WHAT YOU WILL DO: The records that follow must be repeated exactly, minus the images.

AVAILABLE DATA:
- Opening Delimiter -

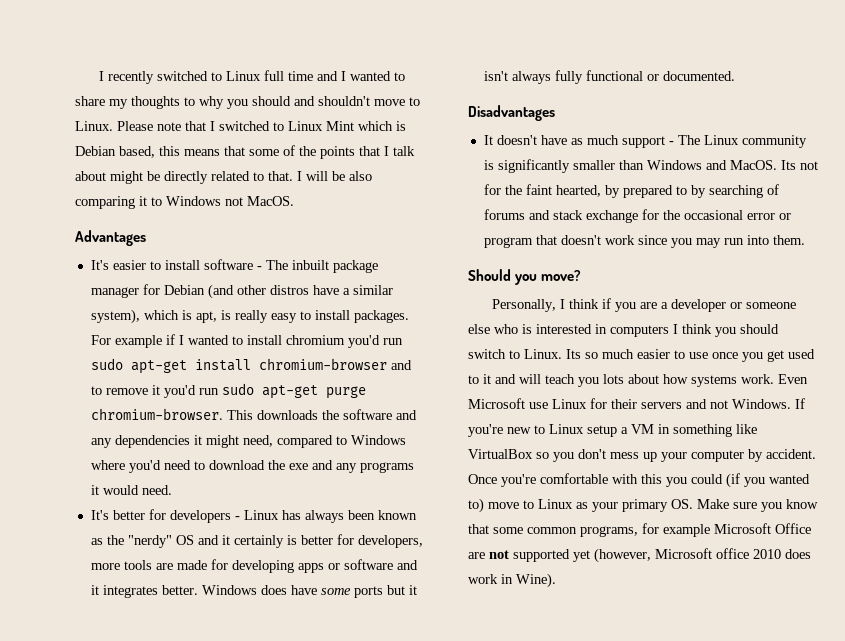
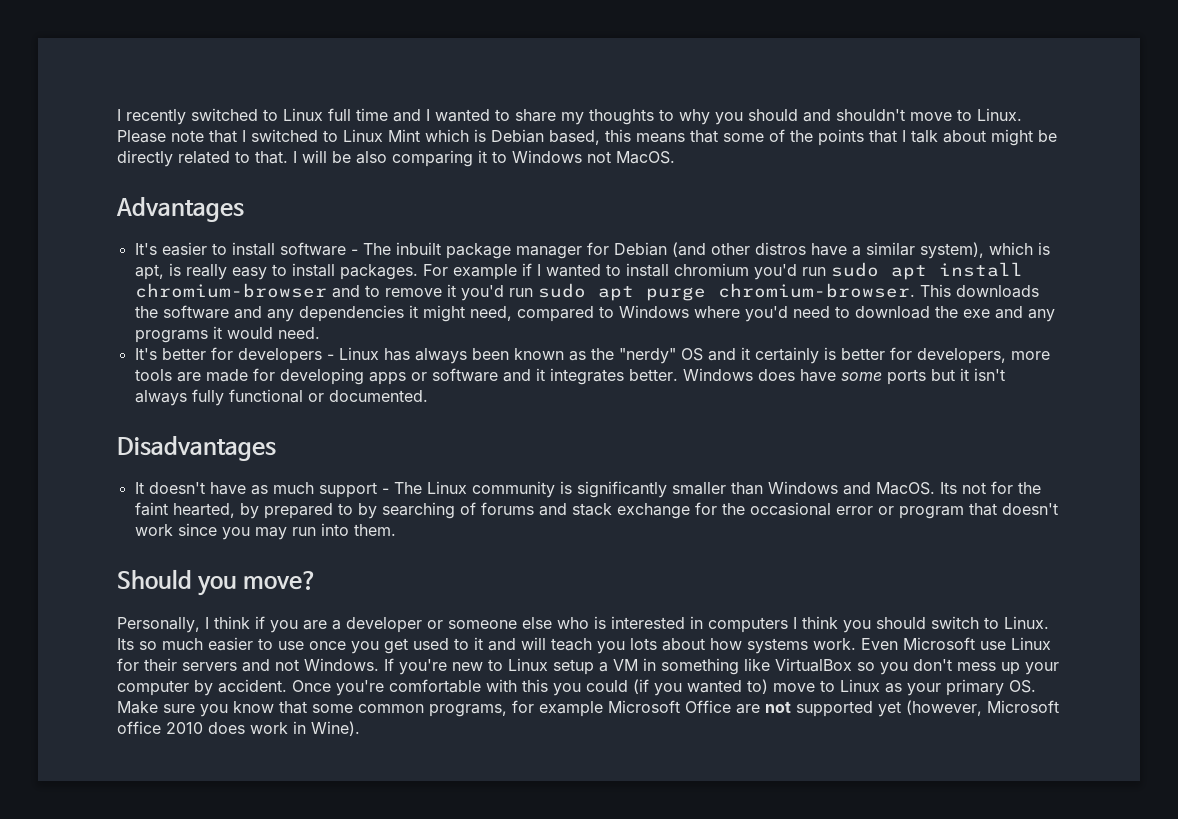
[130,360,187,374] apt-get -> [890,265,927,280] apt
[261,385,318,399] apt-get -> [597,286,634,301] apt

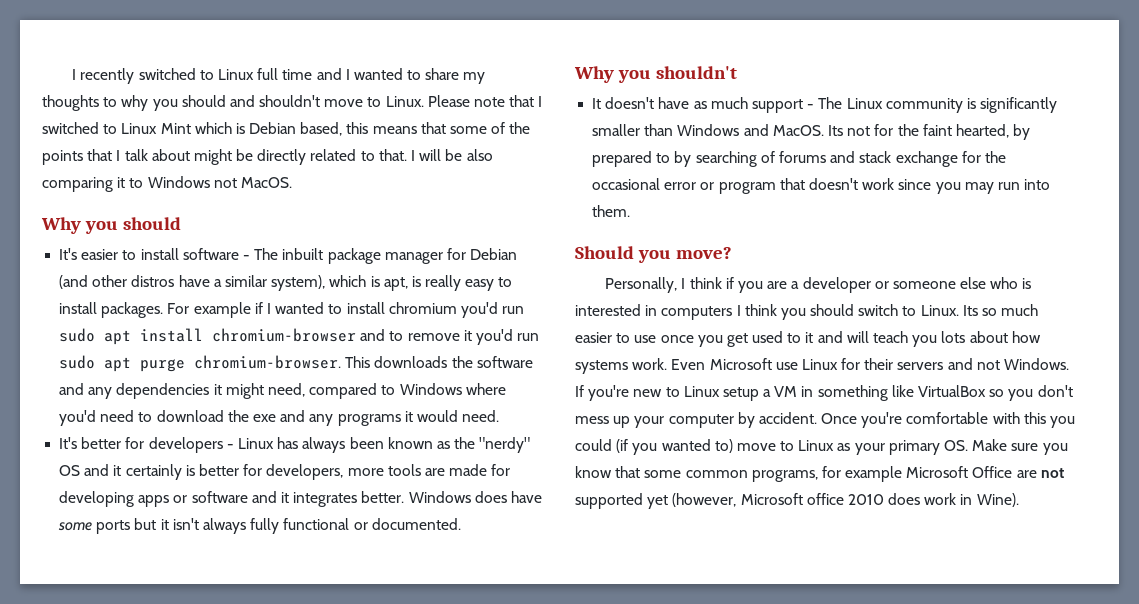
[116,197,244,222] Advantages -> [41,217,181,234] Why you should
[117,436,276,461] Disadvantages -> [574,66,737,83] Why you shouldn't

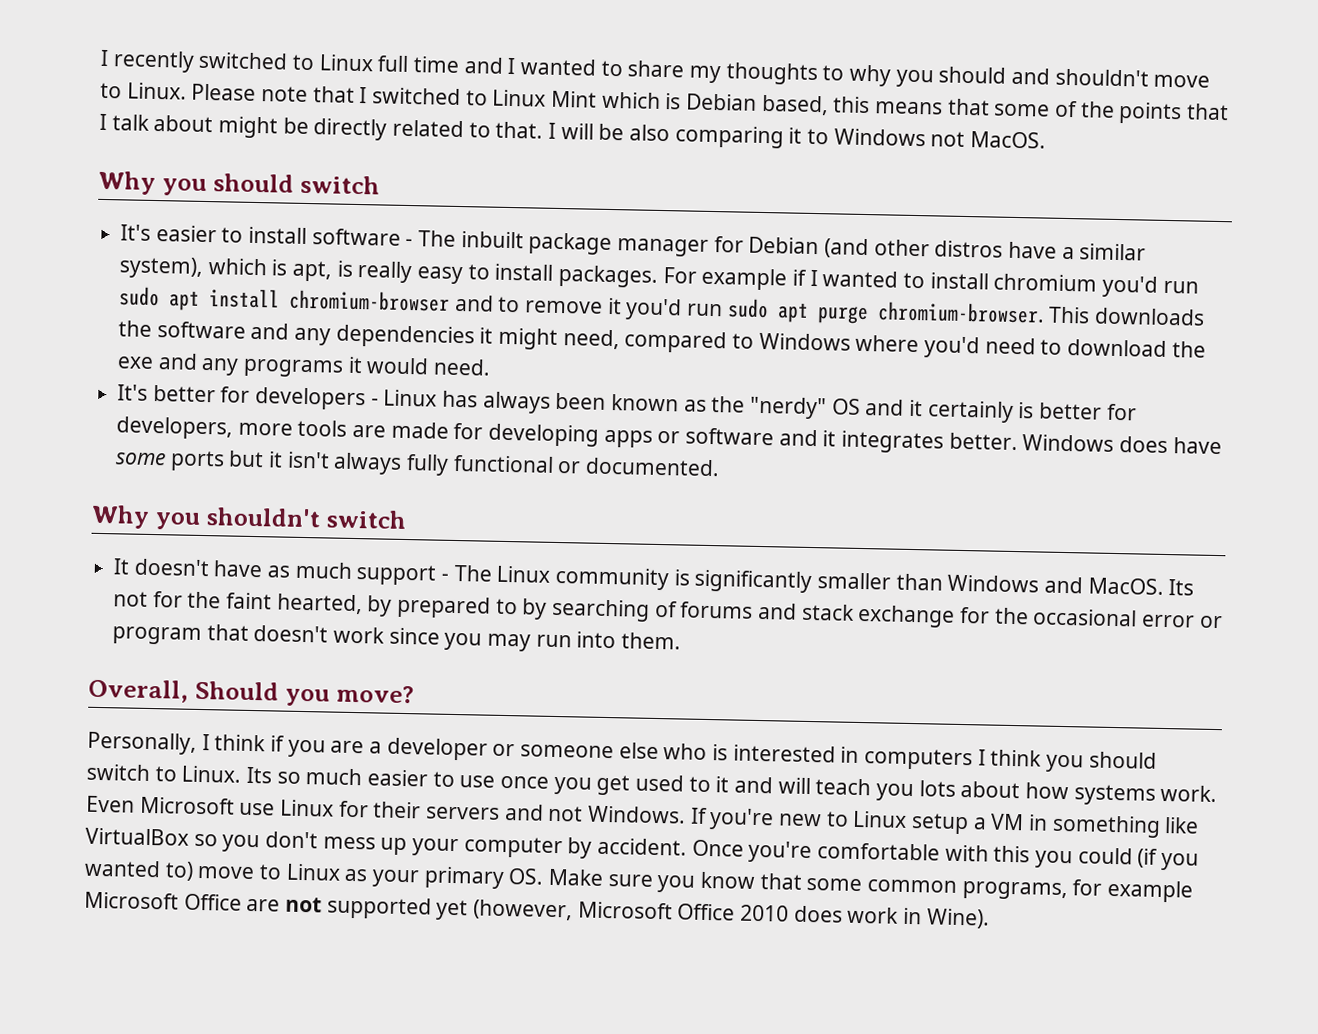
(181, 223) none -> [299,174,380,195] switch
(737, 72) none -> [325,509,407,530] switch
(631, 211) none -> [88,678,189,703] Overall,
[806,493,844,505] office -> [677,903,736,921] Office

- Closing Delimiter -

FINISHED EXERCISE:
[130,360,187,374] apt-get -> [890,265,927,280] apt
[261,385,318,399] apt-get -> [597,286,634,301] apt

[116,197,244,222] Advantages -> [41,217,181,234] Why you should
[117,436,276,461] Disadvantages -> [574,66,737,83] Why you shouldn't

(181, 223) none -> [299,174,380,195] switch
(737, 72) none -> [325,509,407,530] switch
(631, 211) none -> [88,678,189,703] Overall,
[806,493,844,505] office -> [677,903,736,921] Office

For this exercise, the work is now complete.